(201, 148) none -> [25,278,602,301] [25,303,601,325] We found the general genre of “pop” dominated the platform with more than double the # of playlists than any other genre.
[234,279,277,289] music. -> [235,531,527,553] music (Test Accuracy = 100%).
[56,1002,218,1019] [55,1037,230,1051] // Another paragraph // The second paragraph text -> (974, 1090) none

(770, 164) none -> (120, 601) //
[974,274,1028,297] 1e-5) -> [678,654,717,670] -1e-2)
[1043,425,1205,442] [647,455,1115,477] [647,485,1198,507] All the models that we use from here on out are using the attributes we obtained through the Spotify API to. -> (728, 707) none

..........

Every single line in the records above must be written out exactly.

(201, 148) none -> [25,278,602,301] [25,303,601,325] We found the general genre of “pop” dominated the platform with more than double the # of playlists than any other genre.
[234,279,277,289] music. -> [235,531,527,553] music (Test Accuracy = 100%).
[56,1002,218,1019] [55,1037,230,1051] // Another paragraph // The second paragraph text -> (974, 1090) none

(770, 164) none -> (120, 601) //
[974,274,1028,297] 1e-5) -> [678,654,717,670] -1e-2)
[1043,425,1205,442] [647,455,1115,477] [647,485,1198,507] All the models that we use from here on out are using the attributes we obtained through the Spotify API to. -> (728, 707) none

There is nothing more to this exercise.